Three weeks after Israel was attacked on Oct. 7, 2023, Mijal Bitton wrote a piece titled That Pain You’re Feeling Is Peoplehood, in which she attempts to explain what many people were grappling with in the weeks after the attack. As she travels the world speaking to groups of people, the sentiments in the piece still resonate.

“Pretty much every week, I meet people from different parts of the world, from Australia to South Africa, who quote that piece back to me,” she said. “They tell me that I gave them language for something they are feeling now, and that they continue to use it and go back to it.”

Bitton, a spiritual leader, sociologist, scholar, Latina Jew of Middle Eastern descent (among other things), will be the speaker at the June 8 Jewish Community Relations Council of Minnesota and the Dakotas annual event. The program, “Jewish Identity and Community in a Changing World,” covers a topic that has become a key concern for many in the Jewish community in the past 600-plus days.

Ethan Roberts, the deputy executive director of the JCRC, said that given the work the organization has done since Oct. 7 – educational offerings for schools and employers, and speaking on Jewish identity and antisemitism, Bitton is perfect to amplify the work.

“Our annual event comes a week after Shavuot, where Jews read the Book of Ruth, which really speaks to who we are as Jews: Choosing to be part of this community of shared destiny as a people,” he said. “For many years, we’ve brought speakers who amplify the work and values of JCRC. it’s an opportunity to educate people in our own community, and those who aren’t, about things people need to hear.”

Bitton said she is a “huge fan” of JCRCs around the country.

“I think that they are some of the most well-positioned groups that have a very difficult task,” she said. “It’s not easy to be able to work with Jews from different stripes, and also to build alliances and bridges outside the Jewish community. This is work that it requires. It takes a lot of strategy to be able to look at this moment in which many of us want to, for good reason, like, you know, react and just feel and be outraged. They have to be the grown ups in the room.”

Bitton said that what she has found through her travels, writing, and conversations with communities is that the Jewish community is looking to connect with each other and is seeking Jewish wisdom.

“It’s about what it means to be a Jewish people right now with bonds towards each other, and what it means to also stand strong with our allies, and what it means to be at a time in which we face new challenges we haven’t faced before,” she said. “And what are the different tools of resilience that we have in this moment.”

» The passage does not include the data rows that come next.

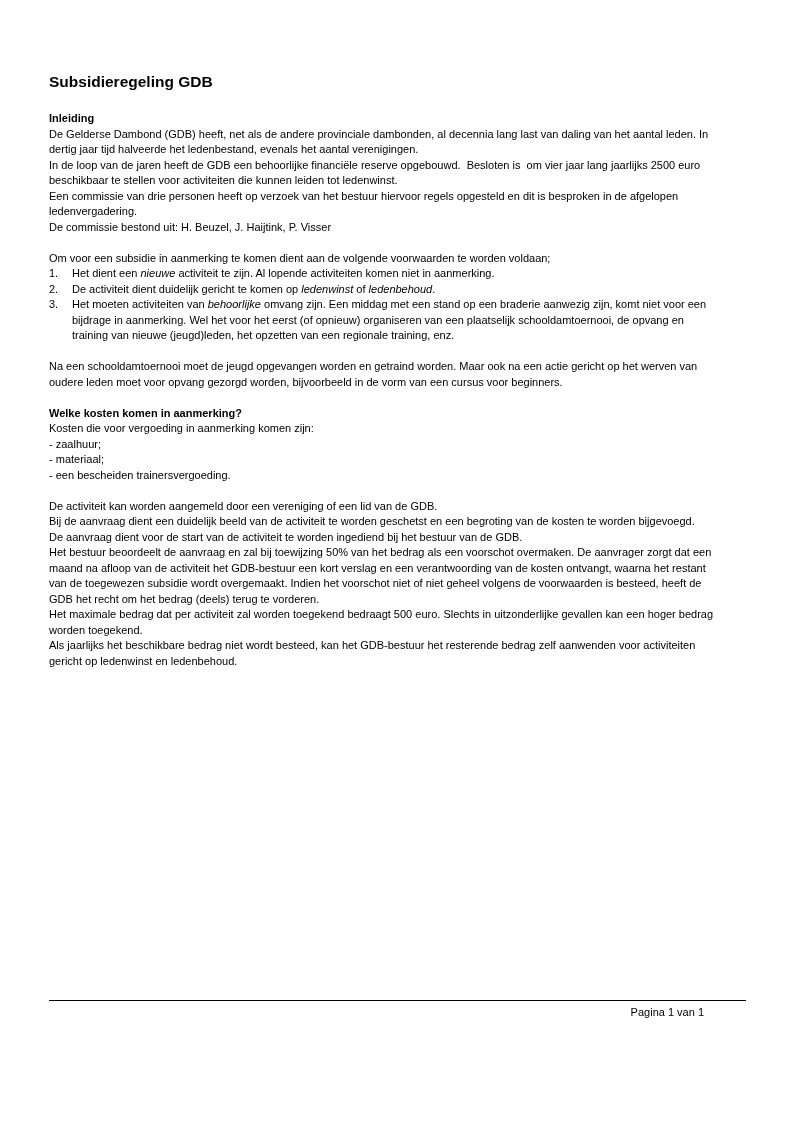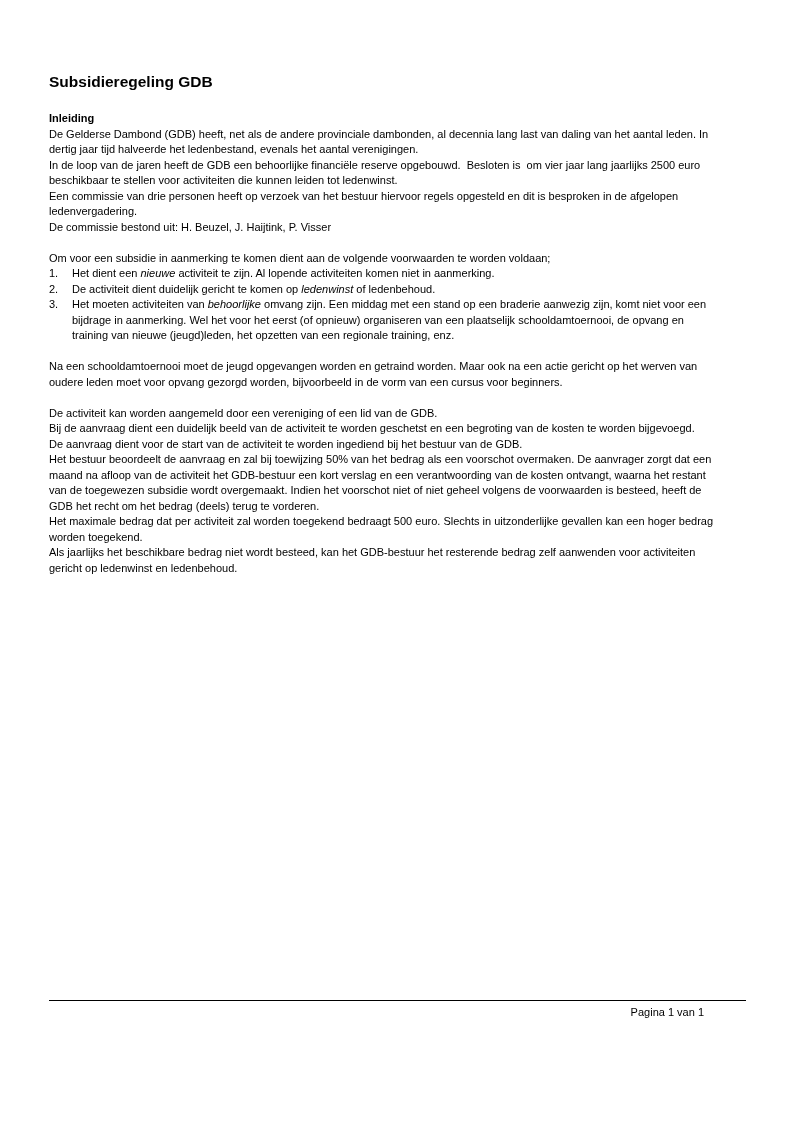--- a/index.html
+++ b/index.html
@@ -64,30 +64,37 @@
 
   <section class="doc-section gap-before">
     <p>Om voor een subsidie in aanmerking te komen dient aan de volgende voorwaarden te worden voldaan;</p>
     <div class="num-list">
       <div class="list-row">
         <span class="num">1.</span>
         <span class="li-text"><span>Het dient een </span><span style="font-style: italic;">nieuwe</span><span> activiteit te zijn. Al lopende activiteiten komen niet in aanmerking.</span></span>
       </div>
       <div class="list-row">
         <span class="num">2.</span>
-        <span class="li-text"><span>De activiteit dient duidelijk gericht te komen op </span><span style="font-style: italic;">ledenwinst</span><span> of </span><span style="">ledenbehoud</span><span>.</span></span>
+        <span class="li-text"><span>De activiteit dient duidelijk gericht te komen op </span><span style="font-style: italic;">ledenwinst</span><span> of </span><span style="font-style: italic;">ledenbehoud</span><span>.</span></span>
       </div>
       <div class="list-row">
         <span class="num">3.</span>
         <span class="li-text"><span>Het moeten activiteiten van </span><span style="font-style: italic;">behoorlijke</span><span> omvang zijn. Een middag met een stand op een braderie aanwezig zijn, komt niet voor een bijdrage in aanmerking. Wel het voor het eerst (of opnieuw) organiseren van een plaatselijk schooldamtoernooi, de opvang en training van nieuwe (jeugd)leden, het opzetten van een regionale training, enz.</span></span>
       </div>
     </div>
     <p class="gap-before">Na een schooldamtoernooi moet de jeugd opgevangen worden en getraind worden. Maar ook na een actie gericht op het werven van oudere leden moet voor opvang gezorgd worden, bijvoorbeeld in de vorm van een cursus voor beginners.</p>
   </section>
 
+  <section class="doc-section gap-before">
+    <h2>Welke kosten komen in aanmerking?</h2>
+    <p>Kosten die voor vergoeding in aanmerking komen zijn:</p>
+    <p>- zaalhuur;</p>
+    <p>- materiaal;</p>
+    <p>- een bescheiden trainersvergoeding.</p>
+  </section>
 
   <section class="doc-section gap-before">
     <p>De activiteit kan worden aangemeld door een vereniging of een lid van de GDB.</p>
     <p>Bij de aanvraag dient een duidelijk beeld van de activiteit te worden geschetst en een begroting van de kosten te worden bijgevoegd.</p>
     <p>De aanvraag dient voor de start van de activiteit te worden ingediend bij het bestuur van de GDB.</p>
     <p>Het bestuur beoordeelt de aanvraag en zal bij toewijzing 50% van het bedrag als een voorschot overmaken. De aanvrager zorgt dat een maand na afloop van de activiteit het GDB-bestuur een kort verslag en een verantwoording van de kosten ontvangt, waarna het restant van de toegewezen subsidie wordt overgemaakt. Indien het voorschot niet of niet geheel volgens de voorwaarden is besteed, heeft de GDB het recht om het bedrag (deels) terug te vorderen.</p>
     <p>Het maximale bedrag dat per activiteit zal worden toegekend bedraagt 500 euro. Slechts in uitzonderlijke gevallen kan een hoger bedrag worden toegekend.</p>
     <p>Als jaarlijks het beschikbare bedrag niet wordt besteed, kan het GDB-bestuur het resterende bedrag zelf aanwenden voor activiteiten gericht op ledenwinst en ledenbehoud.</p>
   </section>
 

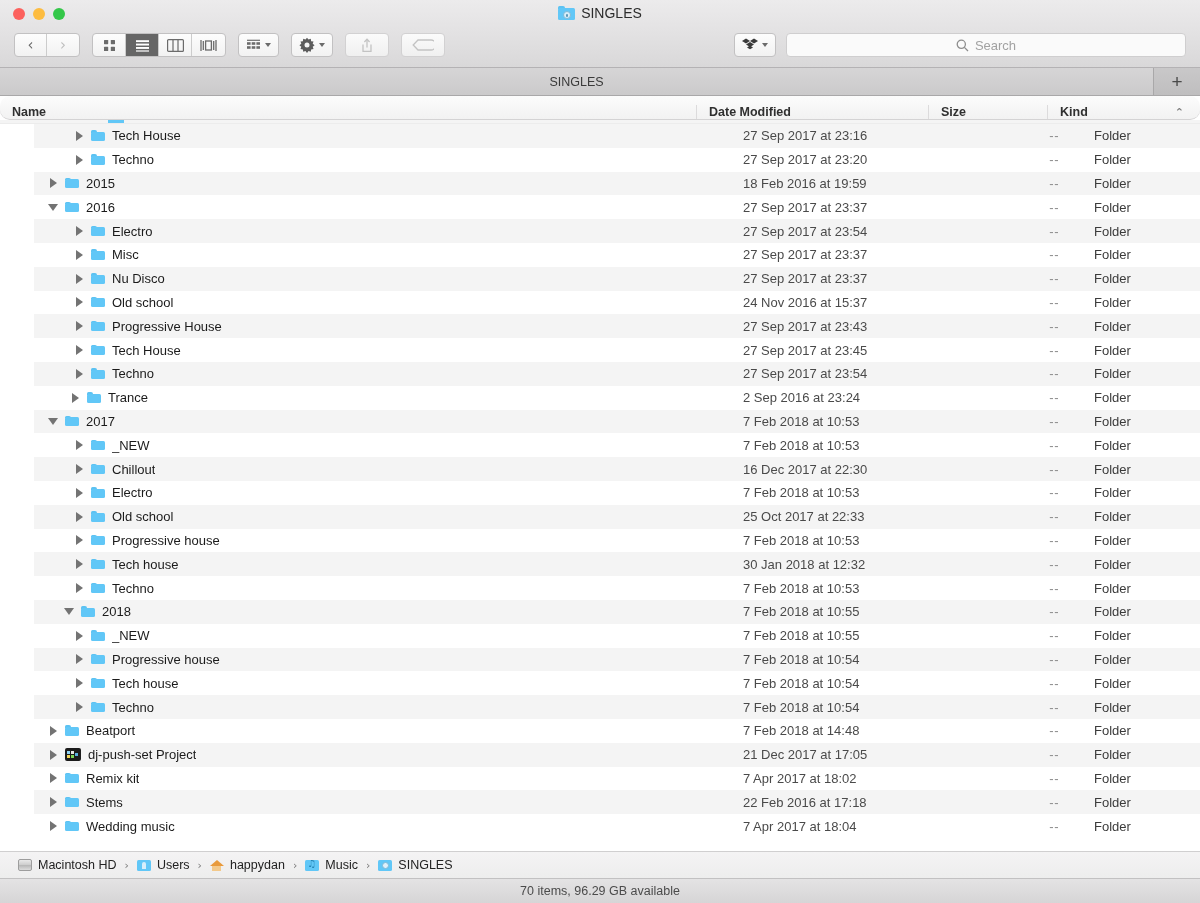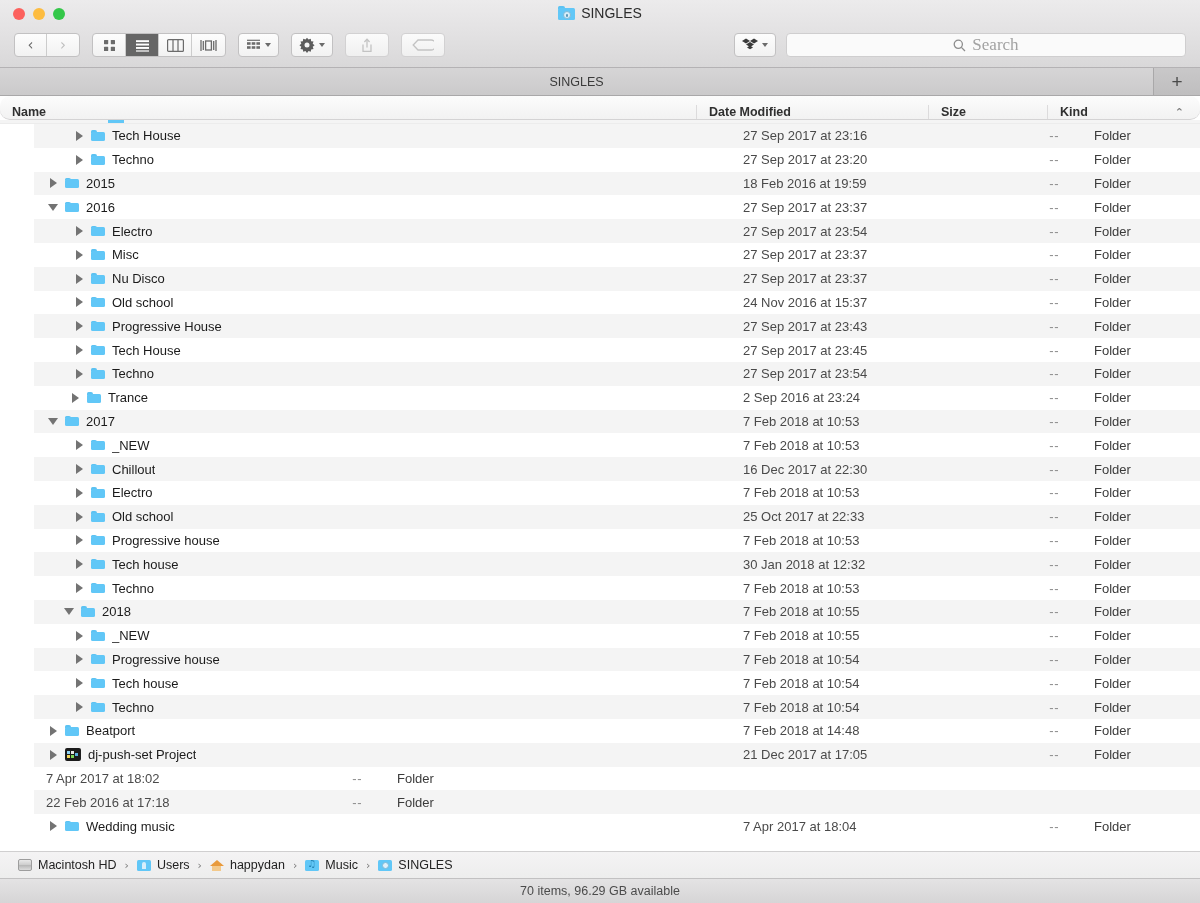--- a/index.html
+++ b/index.html
@@ -203,23 +203,22 @@
     background: #fafafa;
     border: 1px solid #cfcecf;
     box-sizing: border-box;
     display: flex;
     align-items: center;
     justify-content: center;
     gap: 6px;
     position: relative;
   }
   .searchbox .sph {
-    font-size: 17px;
+    font-size: 13px;
     color: #a2a2a2;
-    font-family: Liberation Serif, serif;
   }
 
   
   .tabbar {
     height: 28px;
     background: linear-gradient(to bottom,#d0cfd0,#c6c5c6);
     border-bottom: 1px solid #a9a8a9;
     display: flex;
     flex: 0 0 auto;
     box-sizing: border-box;
@@ -980,25 +979,39 @@
               <span class="p4"></span>
               <span class="p5"></span>
             </span>
             <span class="nm">dj-push-set Project</span>
           </div>
           <div class="c-date">21 Dec 2017 at 17:05</div>
           <div class="c-size">--</div>
           <div class="c-kind">Folder</div>
         </div>
         <div class="row even">
+          <div class="c-name" style="padding-left: 13px;">
+            <span class="disc-tri">
+              <i></i>
+            </span>
+            <span class="folder-ic sm"></span>
+            <span class="nm">Remix kit</span>
+          </div>
           <div class="c-date">7 Apr 2017 at 18:02</div>
           <div class="c-size">--</div>
           <div class="c-kind">Folder</div>
         </div>
         <div class="row odd">
+          <div class="c-name" style="padding-left: 13px;">
+            <span class="disc-tri">
+              <i></i>
+            </span>
+            <span class="folder-ic sm"></span>
+            <span class="nm">Stems</span>
+          </div>
           <div class="c-date">22 Feb 2016 at 17:18</div>
           <div class="c-size">--</div>
           <div class="c-kind">Folder</div>
         </div>
         <div class="row even">
           <div class="c-name" style="padding-left: 13px;">
             <span class="disc-tri">
               <i></i>
             </span>
             <span class="folder-ic sm"></span>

Bitton said that, after the horrors of Oct. 7, it woke up something “timeless” of who Jewish people are.

“[It’s] the sense of being family and in solidarity with each other,” she said. “That wasn’t a new opinion in terms of Oct. 7; it was actually kind of naming that our changing reality has woken up a muscle that we maybe forgot we had, so that I’m still very, very convinced of that way of seeing the world.”

Bitton said the sense of Jewish pride that she’s seeing from students on campuses – even those besieged by protests and encampments – is encouraging. A group she recently met with on an East Coast campus went to their graduation with a Star of David on their cap and holding signs saying “Jewish graduate.”

“These students would not have done that two years ago,” Bitton said. “But the sense of Jewish identity, Jewish pride, Jewish solidarity, Jewish peoplehood that they and so many others exhibit, I think teaches us that there’s been this reclamation project of this muscle of Jewish peoplehood.”